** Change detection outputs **

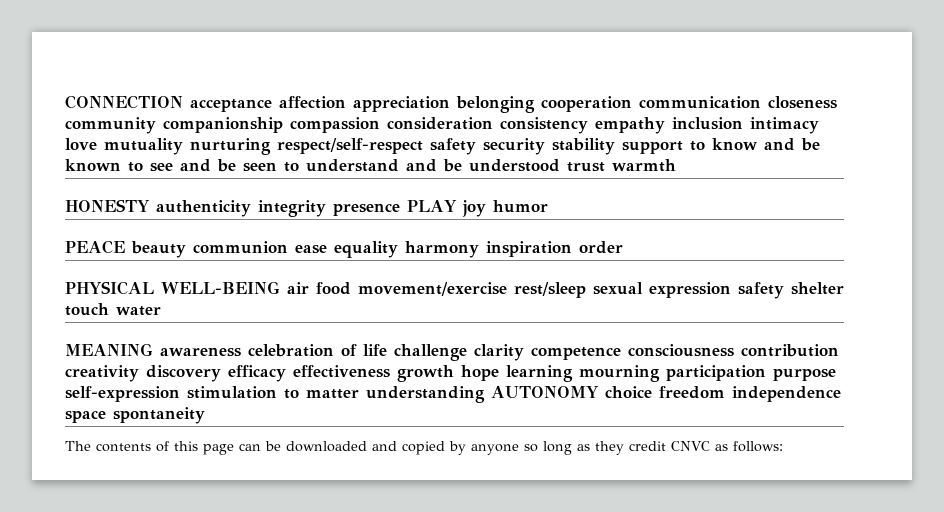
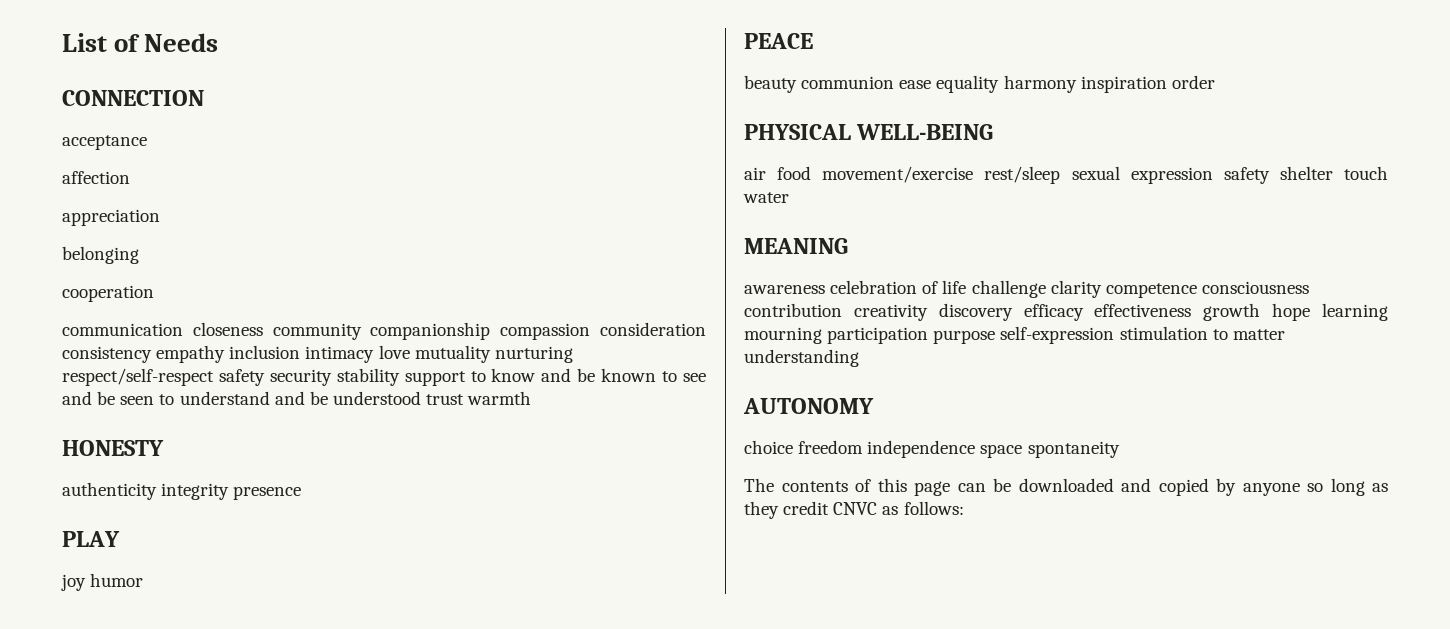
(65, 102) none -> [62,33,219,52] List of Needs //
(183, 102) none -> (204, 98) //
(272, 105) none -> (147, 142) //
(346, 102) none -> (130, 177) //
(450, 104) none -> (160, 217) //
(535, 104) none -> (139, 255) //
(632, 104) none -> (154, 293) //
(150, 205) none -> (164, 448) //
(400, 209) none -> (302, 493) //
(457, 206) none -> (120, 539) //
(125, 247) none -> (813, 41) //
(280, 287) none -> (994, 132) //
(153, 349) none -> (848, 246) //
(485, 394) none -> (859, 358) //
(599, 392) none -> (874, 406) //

** Aim of the task **
Only the last part of the records is wanted. Repeat it exactly, beginning at the line containing "(150, 205) none -> (164, 448) //" and ending at the final line.

** Response for this exercise **
(150, 205) none -> (164, 448) //
(400, 209) none -> (302, 493) //
(457, 206) none -> (120, 539) //
(125, 247) none -> (813, 41) //
(280, 287) none -> (994, 132) //
(153, 349) none -> (848, 246) //
(485, 394) none -> (859, 358) //
(599, 392) none -> (874, 406) //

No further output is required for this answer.